And then is that person you've taken? Because I guess the two main architectures that people have used for different forms of audio models. I mean, a lot of them are traditionally under fusion models. I know there's been more work on the transformer side. And then there's obviously a few other types of architectures. Is there anything you could tell us about sort of the technical approaches you've taken or how you think about it?
And one of the reasons I ask is obviously for a lot of the transformer models, people just look at scaling laws and how things will sort of adapt with scale. And I'm a little bit curious how that applies to music and how you think about that future relative to models and approaches. We don't make it a secret that these are just transformers. This is somewhat our backgrounds doing text before, but also transformers scale nicely.
A lot of work ends up being done for you by the open source text community, which is always really nice. We can really be choosy with where we innovate. And where we end up innovating a lot is how do you tokenize audio? Audio does not give us the good favor of being nicely discretized. It's sampled very, very quickly, approximately 50,000 samples per second. It's a continuous signal. And so you have to use a set of heuristics or models in order to turn that into a manageable set of tokens.
And that's where we expand, I think, a lot of our kind of innovation cycles is really understanding that. As you said, the thing that matters is how it makes you feel. And so, like, how did you measure quality in your own models? Like, what do you know about how to train something that creates great generations? Is it just all like Mikey as human eval? It's definitely not all Mikey as human eval, but, you know, one thing we say here is that aesthetics matter.
And I think that is a recognition that I think in all branches of AI, we become slaves to our metrics. And you say, I did this accuracy on this benchmark and this accuracy on this benchmark. And in the real world, sometimes it doesn't necessarily matter. And these benchmarks are extra terrible in audio just because the field is so new.
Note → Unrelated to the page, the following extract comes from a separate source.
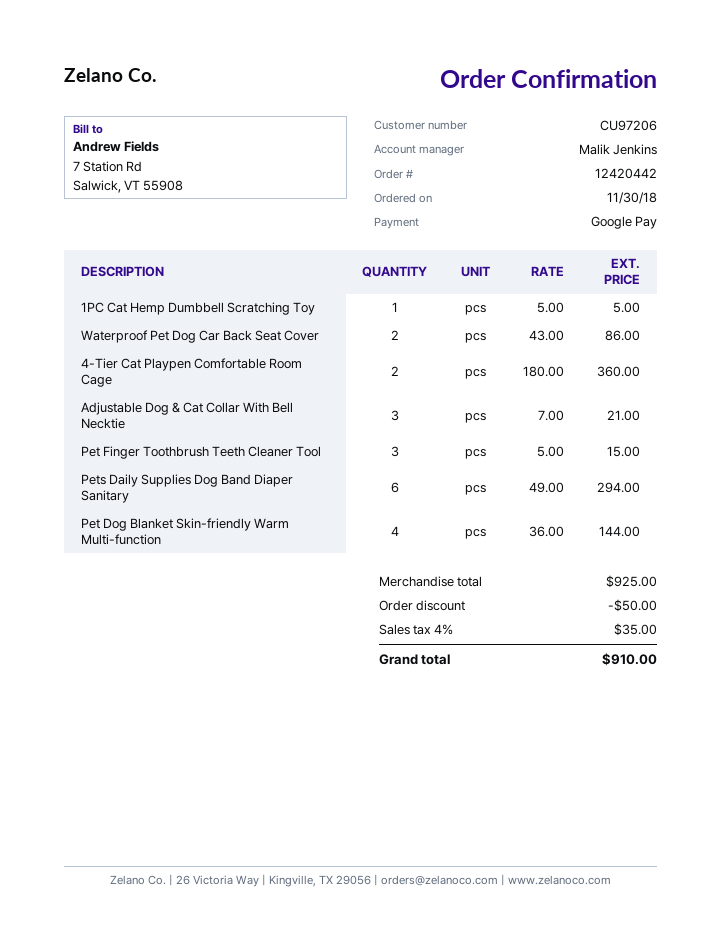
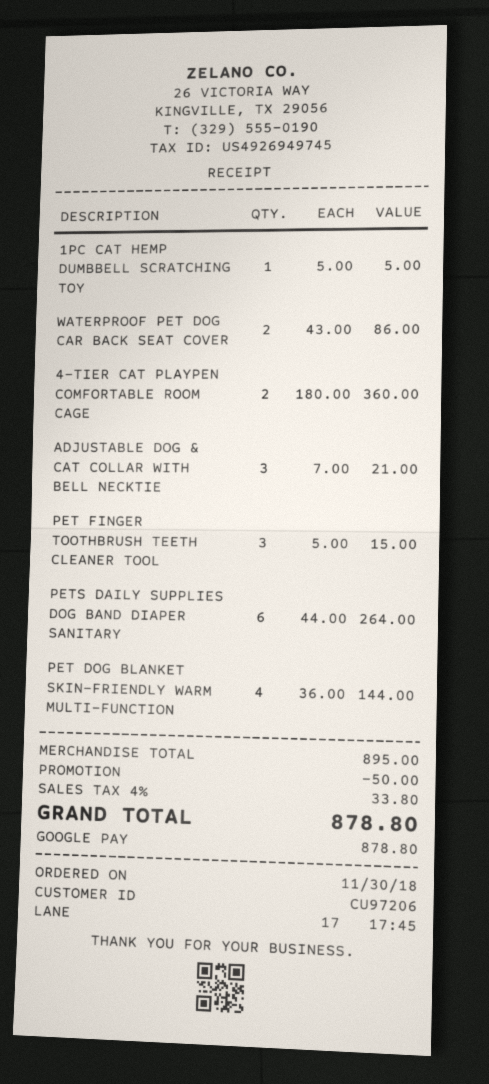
Pets Daily Supplies Dog Band Diaper Sanitary: 6 x 49.00 = 294.00 -> 6 x 44.00 = 264.00
subtotal: 925.00 -> 895.00
tax: 4% = 35.00 -> 4% = 33.80
total: 910.00 -> 878.80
And so, aesthetics matter is like a way of saying that you have to use your ears in order to evaluate things. You can look at the things like what your final losses or something like that. But ultimately, it's definitely more tedious to evaluate than you want it to be.
I think the good news is everybody here really loves music. And so, evaluating your models, which means listening to a lot of things and getting people to listen to a lot of things and doing a lot of A.B. tests turns out to be fun. But I think we have a long way to go in this journey on how we're actually going to evaluate these things. And I think we learn a lot about human beings and human emotions while we learn to evaluate these things.
Yeah, it's interesting because as an analog, I know that in the early days of mid-journey, one of the ways it really stood out is people just felt that there is better taste exhibited. It's better aesthetics versus, hey, there's a much better EGAL function that they're optimizing against. Although obviously, there were things that we're doing there as well. And so it feels similar here where that sort of taste component really matters, particularly early on.
Are there other ways that your music background is impacted, the development of C&O, or really helped sort of facilitate some of the things that you're doing? There's this cliche about it being really important to look at your results and look at your data in machine learning and in AI. And if that is pleasurable, it is not nearly as tedious. And that's not just for me. That's kind of everybody here. And that ends up mattering a lot. I've learned a lot about music actually since starting this company and just the exposure to different genres that I never knew existed and exposure to hybrids of genres that have yet to be created by people has been like really, really eye opening.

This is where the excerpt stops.